Réduction de la mortalité maternelle et infantile : 250 000 chèques atteints dans le Nord par le projet Chèque santé

Réduction de la mortalité maternelle et infantile : 250 000 chèques atteints dans le Nord par le projet Chèque santé

C’est le constat qui se dégage au cours de la réunion de coordination semestrielle du de ce projet qui permet aux femmes enceintes d’être suivies durant toute leur grossesse et d’accoucher dans les formations sanitaires. Les travaux qui se tiennent à Garoua mobilisent autant les responsables du Ministère de la Santé, que les acteurs venus des régions du Nord, de l’Extrême-Nord et de l’Adamaoua.

 

Le Projet Chèque Santé se présente incontestablement comme une véritable aubaine pour les femmes enceintes, étant entendu que ses preuves dans la réduction de la mortalité maternelle et infantile sont palpables. « C’est un produit qui permet aux femmes de venir suivre tout l’épisode de la grossesse, accoucher et suivre leur bébé jusqu’à un certain âge sans avoir à débourser des grandes sommes et avoir à payer des factures ou fil de l’eau, en achetant simplement un chèque santé qui coûte 6 000 francs CFA », explique Emmanuel Djoulde Maïna, inspecteur général des services administratifs au Ministère de la Santé publique (Minsante).

Selon le Dr. Thérèse Raphaëlle Okala Abodo, coordonnateur de l’Unité de coordination du programme conjoint, les formations sanitaires sont de plus en fréquentées et l’amélioration de la qualité des soins est perceptible. « Depuis juin 2015, nous avons atteints 250 000 chèques. Ce chèque santé est utile pour les femmes », confie-t-il.

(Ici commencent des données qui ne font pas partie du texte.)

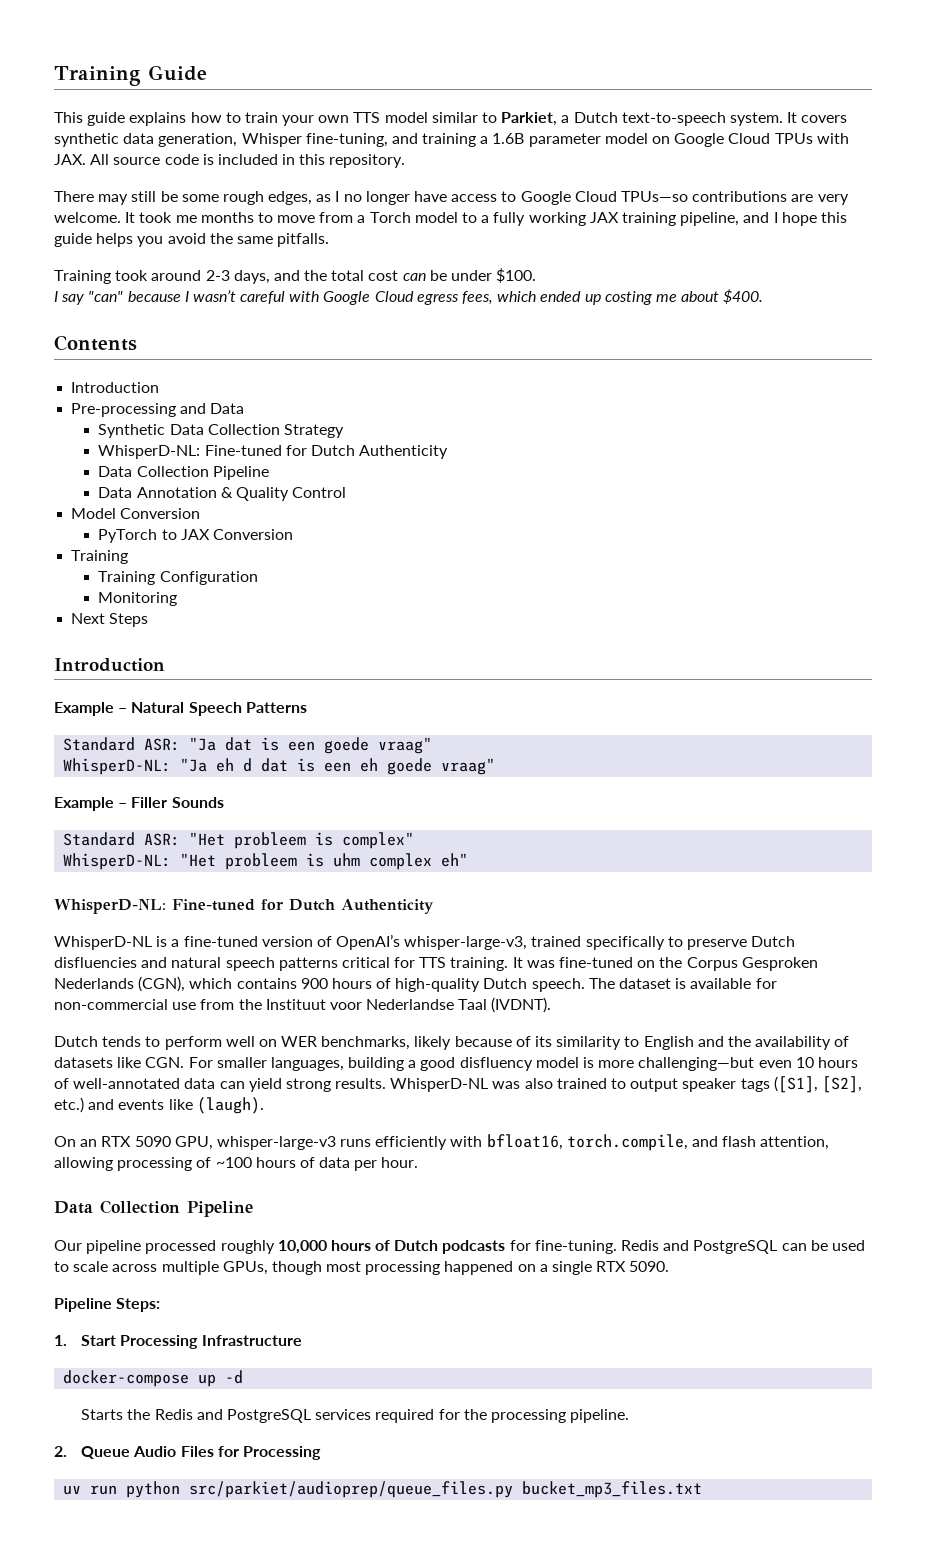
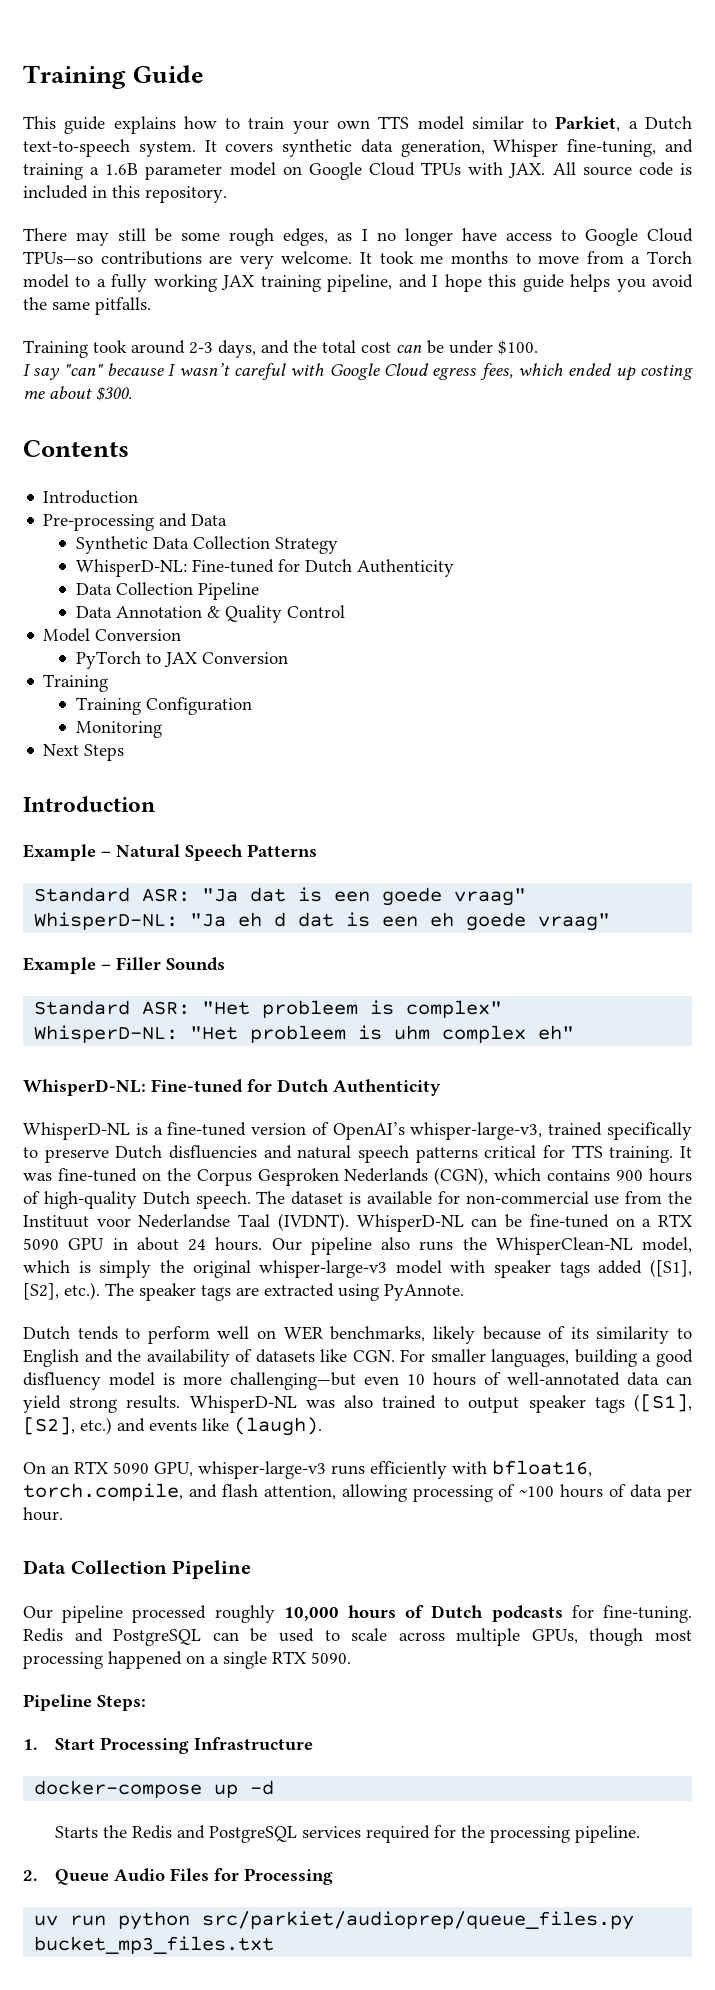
- I say "can" because I wasn’t careful with Google Cloud egress fees, which ended up costing me about $400.
+ I say "can" because I wasn’t careful with Google Cloud egress fees, which ended up costing me about $300.
+ WhisperD-NL can be fine-tuned on a RTX 5090 GPU in about 24 hours. Our pipeline also runs the WhisperClean-NL model, which is simply the original whisper-large-v3 model with speaker tags added ([S1], [S2], etc.). The speaker tags are extracted using PyAnnote.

Cette réunion de coordination semestrielle, est une tribune qui permet de passer en revue tous les aspects de la mise en œuvre du projet dans les trois régions septentrionales. Il est question de rendre davantage ce projet plus visible sur le terrain pour des résultats toujours efficients. « Il y a eu un léger affaiblissement de la coordination de nos équipes sur le terrain qui s’est traduit par des petits dysfonctionnements que nous avons décidé de corriger notamment en mettant à jour rapidement un manuel de procédure en digitalisant les procédures qui sont encore manuelles pour le moment et en améliorant les modalités de décaissement des fonds », indique Emmanuel Djoulde.